In the same vein as last year’s ghostly stereocards blog post, we offer another Halloween treat for you! Have you thought about sending someone a light-fright this October? If you’ve been in any stationary or card aisle recently, you would notice most holidays serve as an excuse to send a greeting. Although conservative in number (sixteen unique; seventeen in total), the AAS collection of Halloween postcards documents another era of this fad. Many are between members of the Weir Family of Worcester, Mass., dated 1910-1913. Here, the fronts and backs (including some charming drawings of pumpkins) have been digitized and linked in our digital image archive, GIGI.
These postcards illustrate a snapshot in time between Halloween as a belief in spirit possession (i.e. the All Hallows Eve events) and the costumed-candy-revels of the twenty-first century. In these images, participants are no longer attempting to frighten roving souls, but rather join them. The cards are more than just pretty images of youthful flirtation with the spirit world; they also have historical depth.
The postcards are representative of what Daniel Gifford, author of American Holiday Postcards, 1905-1915 (2013), refers to as the cards’ Golden Age. The Society’s collection is American, British, and German in origin. Gifford describes the international exchange of these objects, which was disrupted by World War I when the printing and import of cards from Germany ended. In the Society’s collection are several beautiful German examples – “A Jolly Halloween,” “With All Halloween Greetings,” and the hand-embossed “Halloween” postcard by the firm H. L. Woehler. The choice of Halloween lends itself to the riches of color printing; the holiday, paired with autumnal festivals and harvests, provides a bountiful palette of colors, including reds, gold, oranges, blues, blacks, and greens.

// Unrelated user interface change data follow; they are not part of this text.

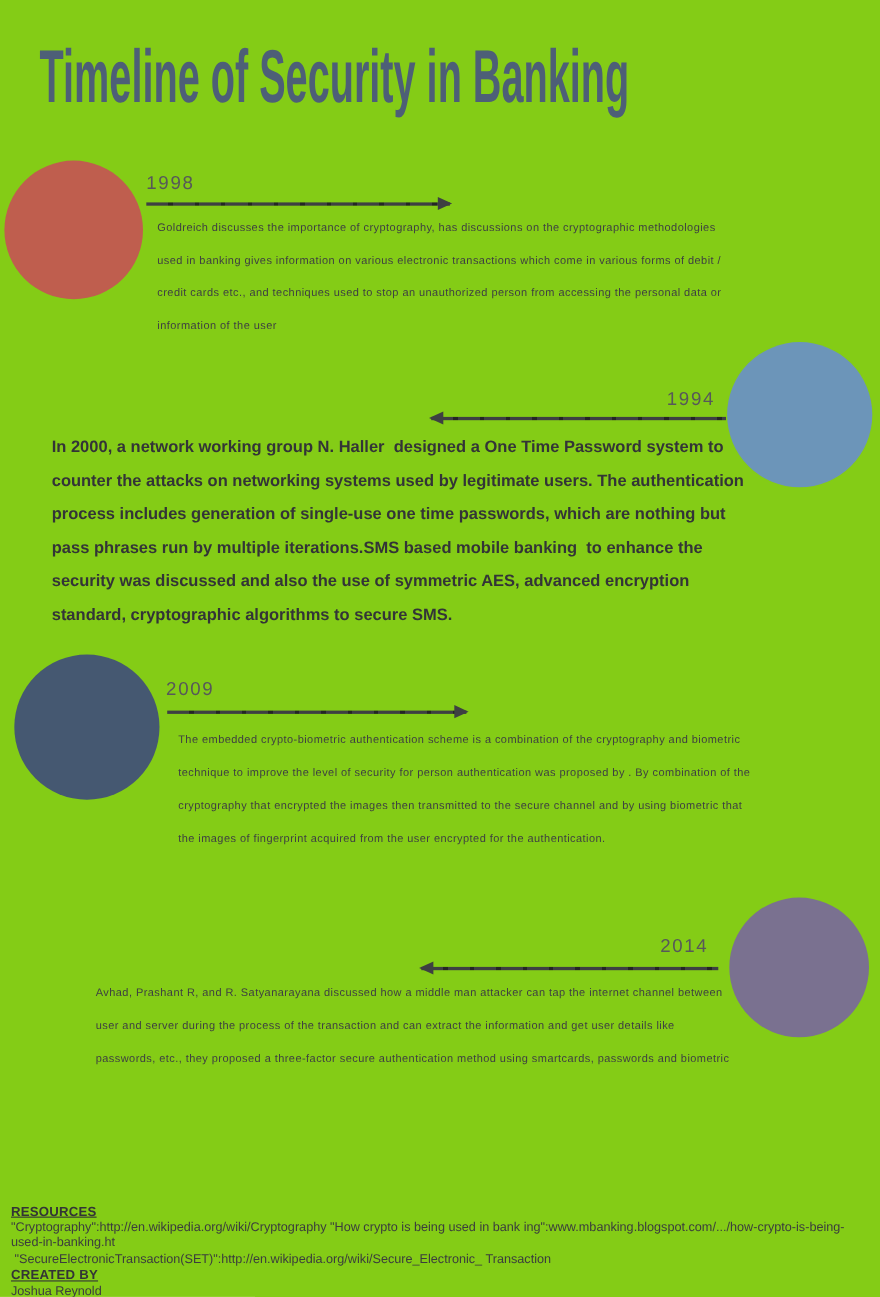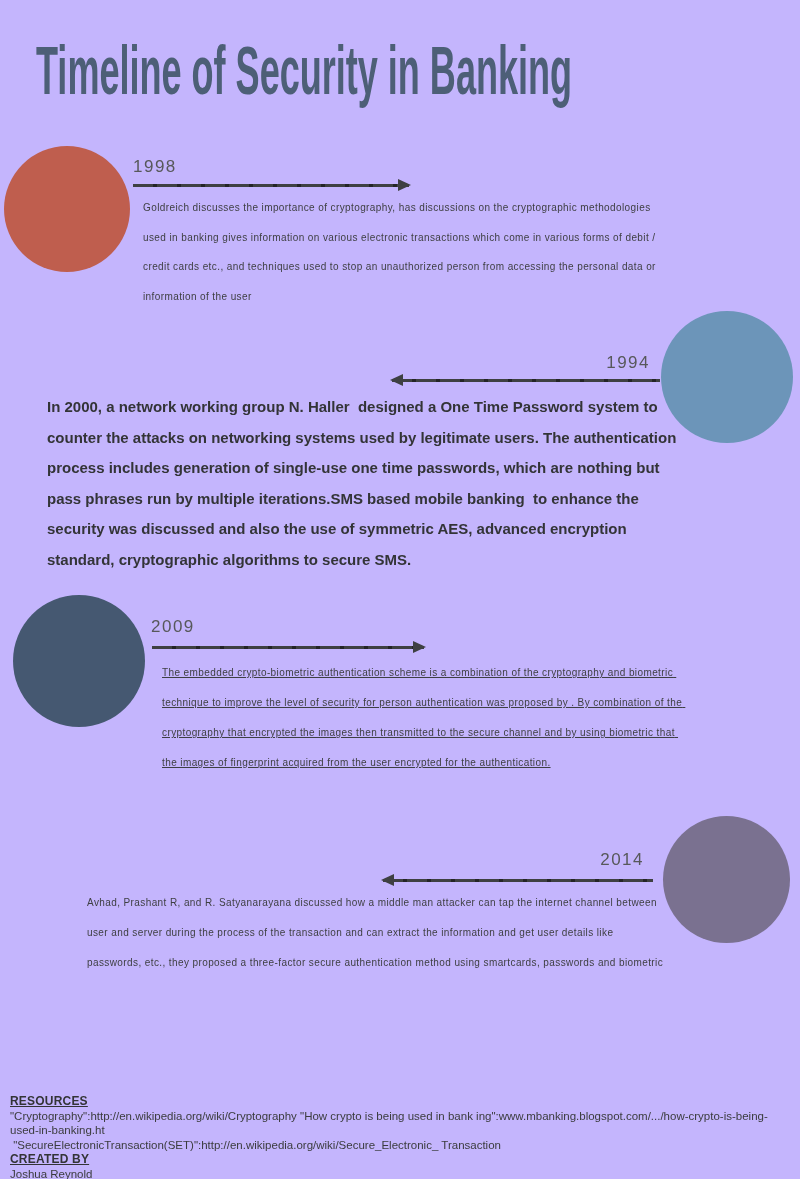--- a/index.html
+++ b/index.html
@@ -4,7 +4,7 @@
 <style>
   html,body{margin:0;padding:0;background:#ffffff;}
   .canvas{
-    position:relative;width:800px;height:1179px;background:#c4b5fd;
+    position:relative;width:800px;height:1179px;background:#84cc16;
     font-family:"Liberation Sans",sans-serif;overflow:hidden;
   }
   .page-title{

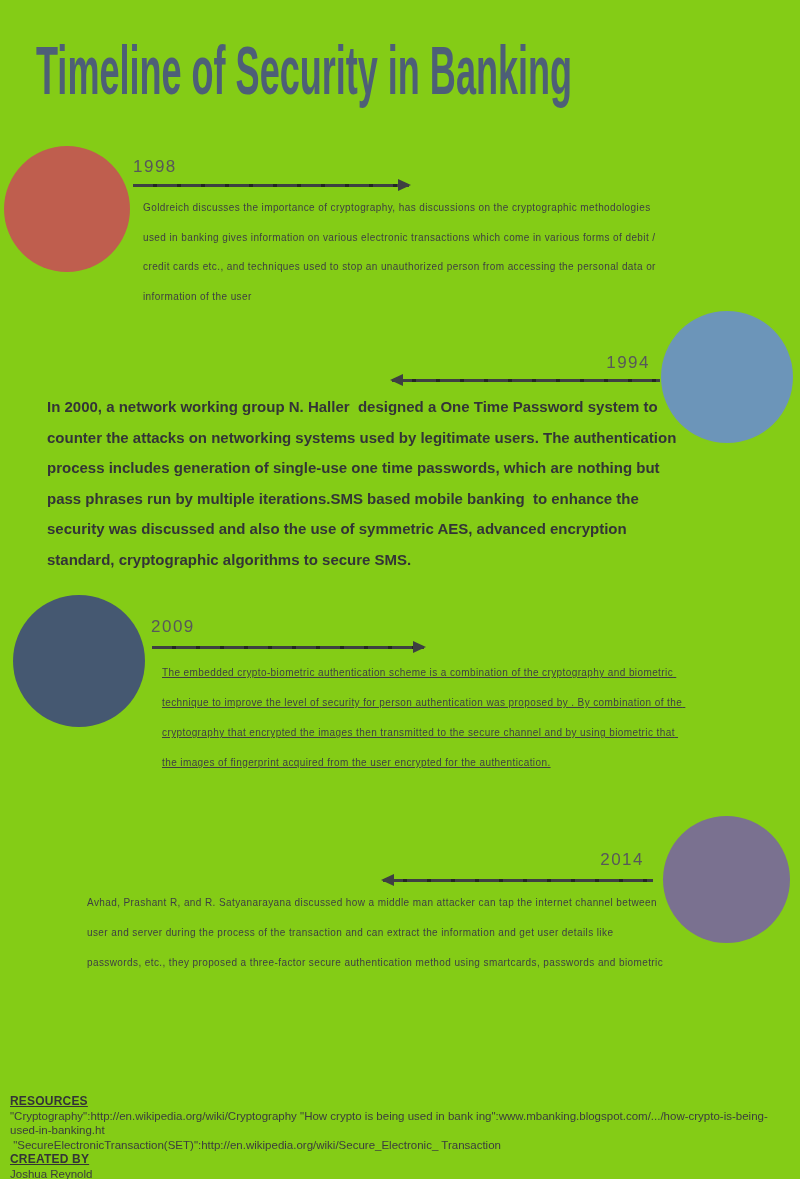--- a/index.html
+++ b/index.html
@@ -50,7 +50,7 @@
   }
   .p1998{left:143px;top:193px;width:524px;}
   .p2000{left:47px;top:392px;width:636px;font-size:15px;line-height:30.5px;letter-spacing:0px;color:#333437;font-weight:bold;}
-  .p2009{left:162px;top:658px;width:528px;line-height:30px;text-decoration:underline;}
+  .p2009{left:162px;top:658px;width:528px;line-height:30px;}
   .p2014{left:87px;top:888px;width:582px;line-height:30px;}
   .footer{
     position:absolute;left:10px;top:1062px;width:758px;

The picture postcard, as historian David Henkin puts it in his text The Postal Age (2006), shows a “traveler’s implicit claim to have encountered scenes of interest” (Henkin 129-30). Without a doubt, holiday postcards are an entirely different animal from picture postcards (for interested readers, Gifford’s monograph does include a treatment specifically of these holiday postcards). Likely no one sending a Halloween postcard encountered a witch, devil, goblin, or ghost, but these images offered the opportunity for the creator to explore these subjects visually (subjects the sender/recipient might hope to encounter only in print!).
In his article “Star-Spangled Turkeys” Gifford states, “at the peak of their popularity billions of postcards were circulating through post office networks of kin and friends, and into boxes and albums” (Gifford 14). Since the AAS collection of uncatalogued postcards includes both picture postcards and holiday pieces interfiled together, it allows us to study one small network in action as we can see through the grouping how they were selected, sent, received, and ultimately collected.
The Society’s collection of postcards is an area of the Graphic Arts Collection that extends beyond the 1876 cutoff date (how devilish!). So be sure to browse the digitized cards to send something spook-tacular to someone who might like a Halloween greeting! They’re so beautiful, it’s almost scary!
Works Cited
Gifford, Daniel. American Holiday Postcards, 1905-1915: Imagery and Context. Jefferson, North Carolina: McFarland & Company, Inc., Publishers, 2013.
—. “Star-spangled Turkeys: Patriotism in Thanksgiving Postcards.” Ephemera Journal. Sept 2014, 17:1, 14-18.
Henkin, David M. The Postal Age: The Emergence of Modern Communications in Nineteenth-Century America. Chicago: University Of Chicago Press, 2006.